瞿之白撫琴而奏,琴聲清脆悅耳,一如輕風拂面,一如泉水淙淙,讓人一聽便覺精神一振,心生喜樂。
瞿之白閉目仰首而奏,似乎完全沉浸在琴聲之中,絲毫不見憂愁慌恐,不見畏懼畏縮。就這份從容氣度,就不愧為皇朝右相,不愧為一宗老祖,不愧為倡導改革的先驅者。
吳塵與沈予初靜靜的站在瞿之白身後聆聽著琴聲
一曲終了,琴聲嗄然而止。瞿之白站起身微笑道:「你來了。」
吳塵躬身一禮:「屬下吳塵見過右相大人。」
沈予初則福了一福。
瞿之白微笑: 「你不該來。」
吳塵正色道:「右相才是真正的敢為天下先。屬下衷心佩服!屬下怎能不來與右相當面吿別送右相一程?」
瞿之白笑了:「好個敢為天下先!好!本相果然沒看錯人。福伯,看茶。」
褔伯「誒」了聲,轉身離去。
三人在亭中就坐。
福伯奉上靈茶,垂手立於瞿之白身旁侍奉。
瞿之白淡淡道:「福伯,本相擔任右相一職多久了?」
福伯躬身回:「三百二十一年。」
瞿之白嘆道:「時間真快啊,本相已在右相一職上待了三百二十一年之久了。福伯,你跟我多久了?」
福伯躬身回:「回相爺,已近五百年了。」
瞿之白略默後徐徐道:「本相不日即將赴死,念你忠心耿耿,也就不必陪本相一同赴死了,你還是離去吧!」
福伯當即跪下:「相爺待我恩重如山,當初若不是相爺出手相救,我那能存活至今?活了五百年已是賺到了,我願追隨相爺身赴黃泉,繼續待奉相爺。」說完重重叩首,一付你不答應,我就不起來之態。
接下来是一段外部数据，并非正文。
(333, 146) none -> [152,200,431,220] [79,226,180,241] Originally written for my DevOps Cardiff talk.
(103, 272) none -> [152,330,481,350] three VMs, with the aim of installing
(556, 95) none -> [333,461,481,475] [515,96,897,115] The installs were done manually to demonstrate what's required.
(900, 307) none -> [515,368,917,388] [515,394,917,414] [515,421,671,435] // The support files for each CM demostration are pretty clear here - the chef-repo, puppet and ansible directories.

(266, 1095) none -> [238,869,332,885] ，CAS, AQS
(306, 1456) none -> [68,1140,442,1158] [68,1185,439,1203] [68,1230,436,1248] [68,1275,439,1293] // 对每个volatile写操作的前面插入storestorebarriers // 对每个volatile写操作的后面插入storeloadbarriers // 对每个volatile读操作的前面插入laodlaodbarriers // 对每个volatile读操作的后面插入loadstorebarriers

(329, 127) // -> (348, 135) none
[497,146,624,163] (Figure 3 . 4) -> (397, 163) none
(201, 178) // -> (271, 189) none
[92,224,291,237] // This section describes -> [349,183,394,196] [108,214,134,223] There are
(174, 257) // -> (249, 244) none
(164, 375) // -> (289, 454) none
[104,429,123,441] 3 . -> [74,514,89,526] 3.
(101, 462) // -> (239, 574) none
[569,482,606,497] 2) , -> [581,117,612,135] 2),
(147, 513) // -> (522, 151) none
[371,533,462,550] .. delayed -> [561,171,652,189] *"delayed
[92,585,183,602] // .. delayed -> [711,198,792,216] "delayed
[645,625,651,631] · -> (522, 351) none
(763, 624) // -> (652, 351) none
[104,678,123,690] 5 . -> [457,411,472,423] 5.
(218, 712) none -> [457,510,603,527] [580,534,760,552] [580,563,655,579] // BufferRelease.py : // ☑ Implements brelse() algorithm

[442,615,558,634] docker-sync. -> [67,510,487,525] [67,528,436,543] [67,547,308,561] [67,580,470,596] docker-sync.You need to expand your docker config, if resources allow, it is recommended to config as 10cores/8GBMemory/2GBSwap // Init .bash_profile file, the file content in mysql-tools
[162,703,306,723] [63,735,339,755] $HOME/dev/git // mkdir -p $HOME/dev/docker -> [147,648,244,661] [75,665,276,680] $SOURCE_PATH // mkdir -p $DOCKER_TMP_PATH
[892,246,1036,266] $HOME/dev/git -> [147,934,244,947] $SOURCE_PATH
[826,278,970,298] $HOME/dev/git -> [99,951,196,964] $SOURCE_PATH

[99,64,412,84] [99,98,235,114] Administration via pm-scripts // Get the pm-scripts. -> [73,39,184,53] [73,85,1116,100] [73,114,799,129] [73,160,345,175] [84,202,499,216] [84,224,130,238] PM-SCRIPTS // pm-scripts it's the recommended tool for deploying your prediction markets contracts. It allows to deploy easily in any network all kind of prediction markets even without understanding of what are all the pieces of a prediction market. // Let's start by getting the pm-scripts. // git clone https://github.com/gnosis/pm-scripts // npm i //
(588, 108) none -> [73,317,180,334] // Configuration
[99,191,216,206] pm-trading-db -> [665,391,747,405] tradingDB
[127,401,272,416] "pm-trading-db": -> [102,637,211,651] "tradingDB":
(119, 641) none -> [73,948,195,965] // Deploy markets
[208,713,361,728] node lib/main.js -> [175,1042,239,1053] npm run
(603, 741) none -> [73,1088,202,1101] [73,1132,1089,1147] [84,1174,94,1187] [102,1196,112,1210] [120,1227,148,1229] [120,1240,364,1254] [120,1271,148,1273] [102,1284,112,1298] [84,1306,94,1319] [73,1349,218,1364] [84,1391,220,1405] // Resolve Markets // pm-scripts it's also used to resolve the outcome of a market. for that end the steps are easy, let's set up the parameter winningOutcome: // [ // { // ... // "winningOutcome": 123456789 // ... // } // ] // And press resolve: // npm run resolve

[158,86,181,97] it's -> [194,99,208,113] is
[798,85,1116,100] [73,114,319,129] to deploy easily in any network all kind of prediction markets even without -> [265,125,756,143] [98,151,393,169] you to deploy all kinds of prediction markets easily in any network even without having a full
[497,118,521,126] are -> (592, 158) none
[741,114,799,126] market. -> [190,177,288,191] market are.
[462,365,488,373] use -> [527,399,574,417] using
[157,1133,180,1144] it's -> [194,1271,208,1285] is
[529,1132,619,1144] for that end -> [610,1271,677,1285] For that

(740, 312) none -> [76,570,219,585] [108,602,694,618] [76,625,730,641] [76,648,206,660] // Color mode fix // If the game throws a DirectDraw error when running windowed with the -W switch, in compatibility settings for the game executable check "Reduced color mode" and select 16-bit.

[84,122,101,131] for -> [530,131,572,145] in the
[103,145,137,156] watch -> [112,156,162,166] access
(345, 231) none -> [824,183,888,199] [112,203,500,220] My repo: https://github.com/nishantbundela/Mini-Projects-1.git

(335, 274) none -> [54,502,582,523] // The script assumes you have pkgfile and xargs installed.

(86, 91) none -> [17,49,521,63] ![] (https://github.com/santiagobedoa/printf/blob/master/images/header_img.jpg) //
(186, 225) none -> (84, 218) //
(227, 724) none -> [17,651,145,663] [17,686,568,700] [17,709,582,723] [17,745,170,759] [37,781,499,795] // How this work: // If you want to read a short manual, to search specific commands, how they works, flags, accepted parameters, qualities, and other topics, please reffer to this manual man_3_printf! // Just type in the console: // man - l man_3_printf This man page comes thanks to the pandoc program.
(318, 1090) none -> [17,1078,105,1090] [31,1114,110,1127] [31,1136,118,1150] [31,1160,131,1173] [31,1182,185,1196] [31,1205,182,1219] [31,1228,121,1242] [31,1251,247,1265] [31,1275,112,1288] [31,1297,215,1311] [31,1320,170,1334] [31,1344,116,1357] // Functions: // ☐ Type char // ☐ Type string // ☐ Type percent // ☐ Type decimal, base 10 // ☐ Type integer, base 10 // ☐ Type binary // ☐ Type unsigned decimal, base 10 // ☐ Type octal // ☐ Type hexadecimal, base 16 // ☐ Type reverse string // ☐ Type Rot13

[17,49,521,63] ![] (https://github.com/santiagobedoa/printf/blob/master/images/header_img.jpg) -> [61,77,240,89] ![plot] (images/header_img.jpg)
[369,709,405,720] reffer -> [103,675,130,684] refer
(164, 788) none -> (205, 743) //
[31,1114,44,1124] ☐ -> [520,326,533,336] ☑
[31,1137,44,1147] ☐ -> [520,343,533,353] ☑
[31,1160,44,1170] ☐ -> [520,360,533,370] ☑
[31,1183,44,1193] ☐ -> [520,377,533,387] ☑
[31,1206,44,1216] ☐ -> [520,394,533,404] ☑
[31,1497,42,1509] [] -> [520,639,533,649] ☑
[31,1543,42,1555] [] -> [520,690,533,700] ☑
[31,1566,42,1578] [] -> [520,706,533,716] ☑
吳塵與沈予初相視一眼,不由肅然起敬好一陣動容,好一個忠實忠誠的忠朴。
瞿之白頷首:「既然你願意,那本相就成全你的忠義,起來吧。」
褔伯俯首道:「謝相爺成全。」
福伯剛抬起頭,一道手掌突兀而止印在他的胸口。
「砰」
「噗」
福伯被突兀的一掌震得雙眼一突後背高高隆起狂噴鮮血,身體如斷線的風箏向亭外跌落。
「砰」
福伯結結實實的砸落在地,胸口塌陷雙眼翻白,口鼻流血奄奄一息,顯然是活不了了。
吳塵與沈予初被這突兀的變故給驚住了。不知道瞿之白為什麼要殺自己的忠朴。
瞿之白站起身淡淡道:「本念你忠心耿耿,想饒你一命,可我死到臨頭了,你仍不想讓我安靜片刻。說不得只好讓你提前上路。安息吧。」
話落,一道巨大的手掌抓向福伯一捏!
「嘭」
福伯當即化為一蓬血霧消散一空。
瞿之白轉身平靜道:「他是帝君安在我身邊的釘子罷了。跟我來。」說完,當先而行。
吳塵與沈予初再次一怔。
這人居然是星羅帝君安排的釘子?
一處大廳,一桌三椅一壺酒,數個小菜。
瞿之白抬手一塊刻有一柄小劍的令牌遞出:「此物名叫天健令。或許你將來能用得上。」
吳塵伸手接過,疑惑問:「天健令?」
瞿之白:「天行健,君子以自強不息。我天行宗的寓意便在於此。
天健堂則是我創立的另一個獨立於天行宗外的一個秘密組織。其原意便是替天行道殺富濟貧。而這天健令便是號令天健堂的信物。」
話落,瞿之白遞出一塊玉簡:「這裡面便是聯繫天健堂的方法與人員名單。」
吳塵接過試著向:「相爺可有什麼吩咐讓我去做?」
瞿之白搖頭:「沒有吩咐,只是不想讓天健堂無主而已。」
接著瞿之白看向吳沈二人:「你們還是儘快完婚吧。」
吳塵與沈予初相視一眼皆一怔,先是影月夫人讓二人儘快完婚,接著又是星羅帝君也讓二人儘快完婚並連賀禮都提前送了,現在連右相也讓二人儘快完婚。怎麼都讓他倆人儘快完婚呢?
瞿之白:「已經見過帝君了?」
吳塵點點頭:「見過了。」
瞿之白: 「可曾讓你二人儘快完婚?」
吳塵點點頭。
瞿之白:「知道他為什麼只說讓你二人儘快完婚卻又不下明旨讓你二人成婚嗎?」
吳塵拱手:「請相爺賜教。」
瞿之白:「我一死,我這一系的人,必是人心惶惶。我一死,並不是樹倒猢猻散,因為我這一系中出了一個你,而你現在卻是掌控一方的小諸候且還很弱小,而你便是他們的依靠,他們新的希望。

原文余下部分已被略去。